The least used station in... Essex WHITE NOTLEY (Annual passenger usage: 13386)
Having already visited the least used stations in Berkshire, Hertfordshire and Greater London, I'm continuing to downscale by visiting Essex. This eastern county has a myriad of branch lines, and it's hard to second guess on which of these the lowest passenger total might be found. The runt of the litter turns out to be on the Braintree line, a six mile single track spur diverging from the mainline at Witham. The station in question boasts an hourly train to Central London six days a week, and a connecting service on the other, yet still only attracts an average of 40 passengers a day. Having been, I can see the issues, but I was still pleasantly surprised to find a couple of places well worth visiting nearby.
It had to happen eventually, and it happened at White Notley - I was the only passenger to alight, and nobody else got on. That's a pretty good definition of a quiet station, and this one's definitely quieter than most. There's just one platform and it's really long, sufficient to fit a 12-car commuter service destination Liverpool Street. Walking from one end to the other takes three minutes, round a gentle bend to the edge of a waving wheatfield. Immediately beyond are a haybarn and a level crossing solely for farm use, a yellow telephone and several exhortations to remember to close the gates. All four benches (and the only CCTV cameras) are up the other end, closest to the level crossing and station exit, where one suspects passengers in the know always alight.
Loudspeakers kick in twice an hour to warn of the next train at platform 1, and occasionally warn that unattended baggage may be destroyed, although it's not clear by who. No ticket machine has been deemed economically viable, so occasional ramblers should collect a Permit to Travel instead. If it's raining the small shelter by the bike rack could probably squeeze in the day's entire passenger complement, although they might not all stay dry. And outside the two times an hour a train turns up it's really very quiet, bar the rumble of traffic down Station Road, which is little more than your average country lane. Importantly there's nowhere to park, indeed you'd likely block the road if you tried, which must be one reason why passenger numbers are so low. [6 station photos]
About a quarter of a mile down the lane, which I wouldn't enjoy walking along after dark, lies the village of White Notley.
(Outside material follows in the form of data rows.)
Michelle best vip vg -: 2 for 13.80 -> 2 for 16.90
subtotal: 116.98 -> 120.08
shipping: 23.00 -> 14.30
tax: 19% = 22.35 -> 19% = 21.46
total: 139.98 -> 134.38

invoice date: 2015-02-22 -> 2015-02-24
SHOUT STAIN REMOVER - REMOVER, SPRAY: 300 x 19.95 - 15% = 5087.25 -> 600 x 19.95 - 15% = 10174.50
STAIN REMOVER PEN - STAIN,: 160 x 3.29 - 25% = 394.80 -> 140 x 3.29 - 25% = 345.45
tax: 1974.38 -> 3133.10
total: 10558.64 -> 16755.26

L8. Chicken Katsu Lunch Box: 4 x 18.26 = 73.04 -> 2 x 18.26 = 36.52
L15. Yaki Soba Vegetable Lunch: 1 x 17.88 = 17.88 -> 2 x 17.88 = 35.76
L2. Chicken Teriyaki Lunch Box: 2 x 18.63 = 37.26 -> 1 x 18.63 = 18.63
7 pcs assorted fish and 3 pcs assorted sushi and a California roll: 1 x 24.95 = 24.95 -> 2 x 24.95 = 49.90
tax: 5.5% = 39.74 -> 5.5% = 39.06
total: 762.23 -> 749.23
This is a proper Essex village, by which I mean the centre's old and pretty, while a couple of more modern roads contain most of the housing stock. I looked in vain for a shop, the only commercial premises seemingly a funeral director's, while the sole pub was under scaffolding and sheeting awaiting gastro-rebirth. The River Brain flows past the backs of some of the prettier cottages, crossed by a ford and a more recent-looking single track bridge. Meanwhile the village sign celebrates White Notley's Saxon origins, with St Etheldreda's on Church Hill dating back just over a thousand years, and originally built on the site of a Roman temple. But if I've made all this sound attractive, and even if the five hundred who live here might agree, you'd be better off not bothering to take a special look.
Instead you should have turned left on leaving the station and headed up Station Road, again taking care to dodge the traffic haring inbetween the hedges. And then right along the verge of the main Witham to Braintree road, which I suspect is easier after it's been cut, so many thanks to the local council. And after just over a mile of slightly awkward walking you reach the proper local tourist site, which is Cressing Temple Barns.
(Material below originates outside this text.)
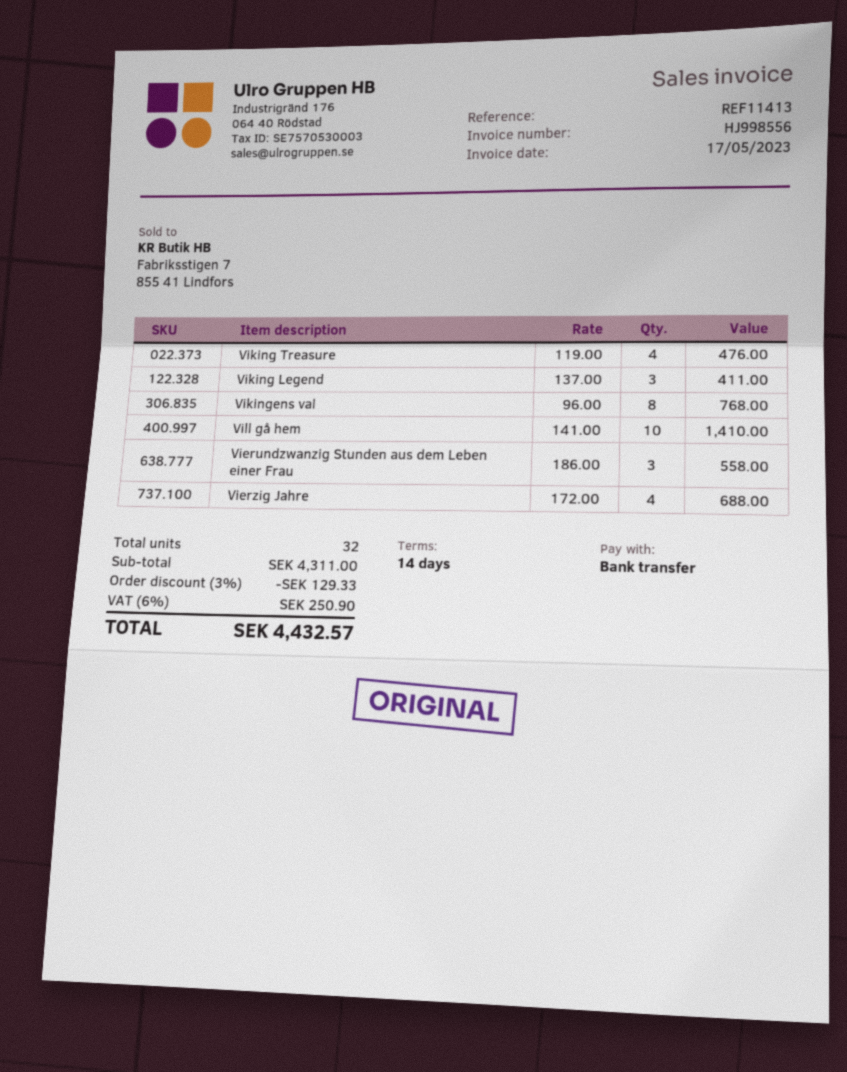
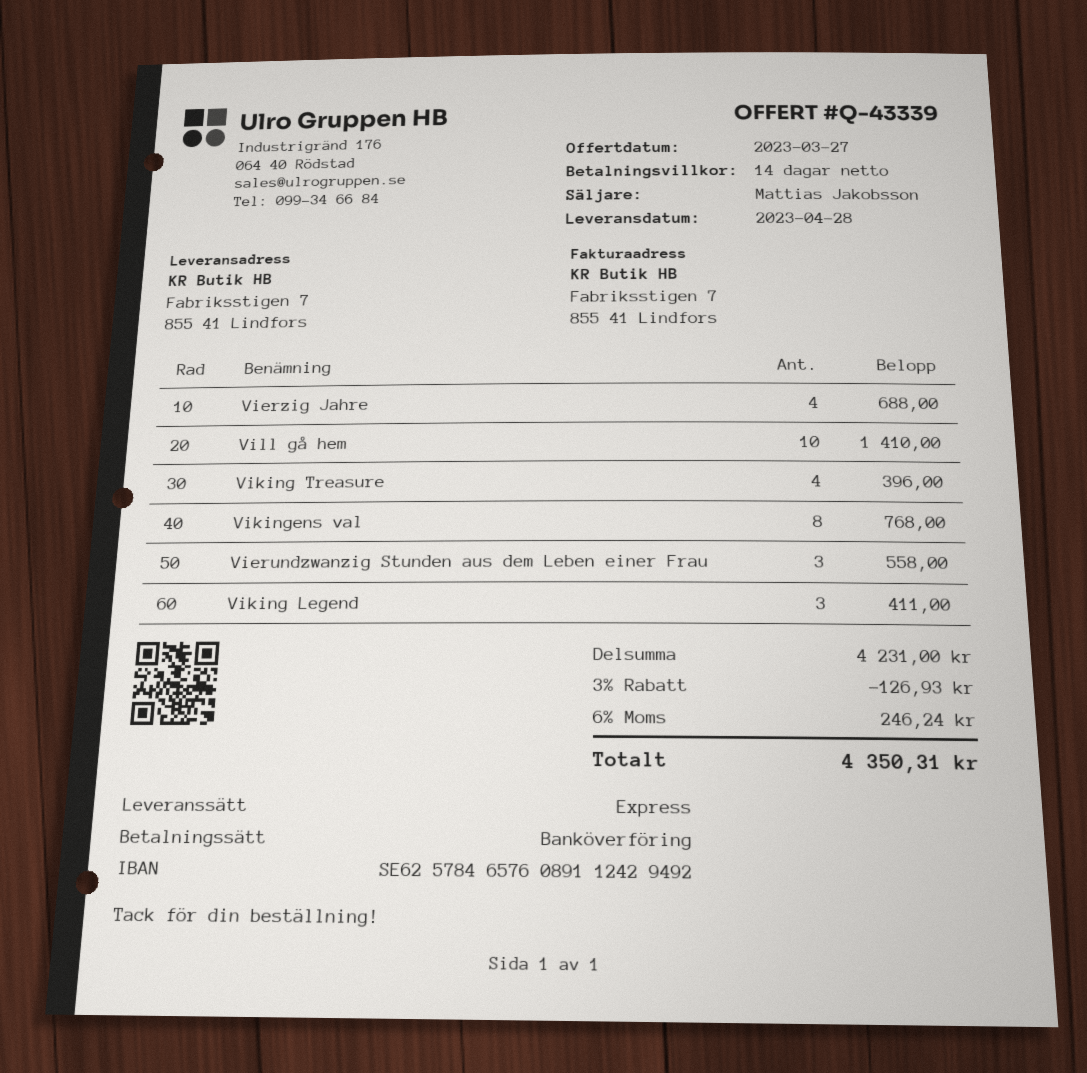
Viking Treasure: 4 for 476.00 -> 4 for 396.00
subtotal: 4311.00 -> 4231.00
discount: 3% = 129.33 -> 3% = 126.93
tax: 6% = 250.90 -> 6% = 246.24
total: 4432.57 -> 4350.31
What we have here are two of the finest 13th century barns in the country, built originally for the Knights Templar, hence the name. They're both huge, as you'd expect from a storage facility aimed at funding a crusade, and remarkably intact triumphs of timberwork as proven when you step inside. Outside there's a Tudor Walled Garden, looking lovely at the moment, as well as a wellhouse and a slew of farm buildings. Several of these contain examples of metal- and wood-working tools, while the Elizabethan granary - the oldest in the county - has an evocatively undulating wooden floor. And kept at a respectable distance is the Visitor Centre and Tiptree Tea Room, which is of course where the majority of the visitors were holed up. In good news entrance to the entire complex is free, unless there's an event on (like this weekend's Healthy Living Show), but the website's good at listing those so you can plan your visit to either hit or miss.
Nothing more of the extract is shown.